In the original U-Net paper, it is written
The energy function is computed by a pixel-wise soft-max over the final feature map combined with the cross entropy loss function.
...
$$ E=\sum_{\mathbf{x} \in \Omega} w(\mathbf{x}) \log \left(p_{\ell(\mathbf{x})}(\mathbf{x})\right) \tag{1}\label{1} $$
where $w(\mathbf{x})$ is a weight map (I'm not interested in that part right now), and $p_{k}(\mathbf{x})$ is
$$ p_{k}(\mathbf{x})=\exp \left(a_{k}(\mathbf{x})\right) /\left(\sum_{k^{\prime}=1}^{K} \exp \left(a_{k^{\prime}}(\mathbf{x})\right)\right) $$
The pixel-wise softmax with $a_{k}(\mathbf{x})$ being the activation in feature channel $k$ at pixel position $\mathbf{x}$ and $K$ the number of classes.
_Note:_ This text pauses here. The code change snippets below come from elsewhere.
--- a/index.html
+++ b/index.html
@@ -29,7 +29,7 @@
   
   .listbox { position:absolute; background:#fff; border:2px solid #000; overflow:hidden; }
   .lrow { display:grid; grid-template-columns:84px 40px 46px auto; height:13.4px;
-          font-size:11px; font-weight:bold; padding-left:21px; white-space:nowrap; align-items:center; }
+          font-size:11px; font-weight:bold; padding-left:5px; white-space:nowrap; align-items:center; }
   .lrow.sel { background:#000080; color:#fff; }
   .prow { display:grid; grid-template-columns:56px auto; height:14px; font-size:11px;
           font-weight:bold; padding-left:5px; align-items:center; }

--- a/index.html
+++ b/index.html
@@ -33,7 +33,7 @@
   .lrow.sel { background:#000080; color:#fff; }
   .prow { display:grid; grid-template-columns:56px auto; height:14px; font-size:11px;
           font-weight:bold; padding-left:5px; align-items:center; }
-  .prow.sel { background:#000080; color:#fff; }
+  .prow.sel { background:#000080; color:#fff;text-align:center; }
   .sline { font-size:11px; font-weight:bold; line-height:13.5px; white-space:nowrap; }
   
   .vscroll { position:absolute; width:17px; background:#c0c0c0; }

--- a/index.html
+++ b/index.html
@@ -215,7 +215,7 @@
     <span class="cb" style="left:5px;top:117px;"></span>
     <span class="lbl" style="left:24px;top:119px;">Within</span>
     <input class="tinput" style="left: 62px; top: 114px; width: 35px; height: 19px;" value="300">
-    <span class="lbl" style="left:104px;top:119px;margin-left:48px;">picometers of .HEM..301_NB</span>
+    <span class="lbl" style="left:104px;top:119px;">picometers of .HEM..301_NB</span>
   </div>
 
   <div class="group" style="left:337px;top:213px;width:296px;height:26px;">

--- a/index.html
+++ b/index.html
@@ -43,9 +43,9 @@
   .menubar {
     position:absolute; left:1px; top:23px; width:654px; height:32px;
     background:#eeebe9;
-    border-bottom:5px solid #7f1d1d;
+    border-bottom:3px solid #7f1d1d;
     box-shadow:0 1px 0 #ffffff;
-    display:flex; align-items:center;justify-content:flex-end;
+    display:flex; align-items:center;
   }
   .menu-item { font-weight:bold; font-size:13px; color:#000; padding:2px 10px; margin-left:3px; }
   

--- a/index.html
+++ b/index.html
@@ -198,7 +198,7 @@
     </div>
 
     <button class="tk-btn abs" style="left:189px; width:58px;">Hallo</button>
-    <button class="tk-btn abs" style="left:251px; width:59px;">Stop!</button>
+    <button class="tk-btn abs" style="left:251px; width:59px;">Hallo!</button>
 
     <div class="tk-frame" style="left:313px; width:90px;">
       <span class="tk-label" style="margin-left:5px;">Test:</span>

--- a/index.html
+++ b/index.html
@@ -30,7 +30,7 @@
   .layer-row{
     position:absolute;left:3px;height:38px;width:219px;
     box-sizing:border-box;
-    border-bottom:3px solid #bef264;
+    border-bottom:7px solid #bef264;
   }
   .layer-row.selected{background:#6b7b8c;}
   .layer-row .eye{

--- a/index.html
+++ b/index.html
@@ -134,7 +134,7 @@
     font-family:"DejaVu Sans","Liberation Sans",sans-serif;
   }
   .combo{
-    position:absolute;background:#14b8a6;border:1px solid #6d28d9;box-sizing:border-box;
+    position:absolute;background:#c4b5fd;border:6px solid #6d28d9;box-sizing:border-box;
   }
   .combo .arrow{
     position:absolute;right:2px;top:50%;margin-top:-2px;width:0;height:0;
Then $\ell(\mathbf{x})$ from $p_{\ell(\mathbf{x})}$ is the true label of each pixel, i.e. if the pixel at position $\mathbf{x}$ is part of class $1$, then $p_{\ell(\mathbf{x})}$ is equal to $p_1(\mathbf{x})$.
As far as is understand $-E$ should be the cross-entropy function. Right? I've already done the math for the binary case (ignoring $w(\mathbf{x})$) and it seemed to be equal.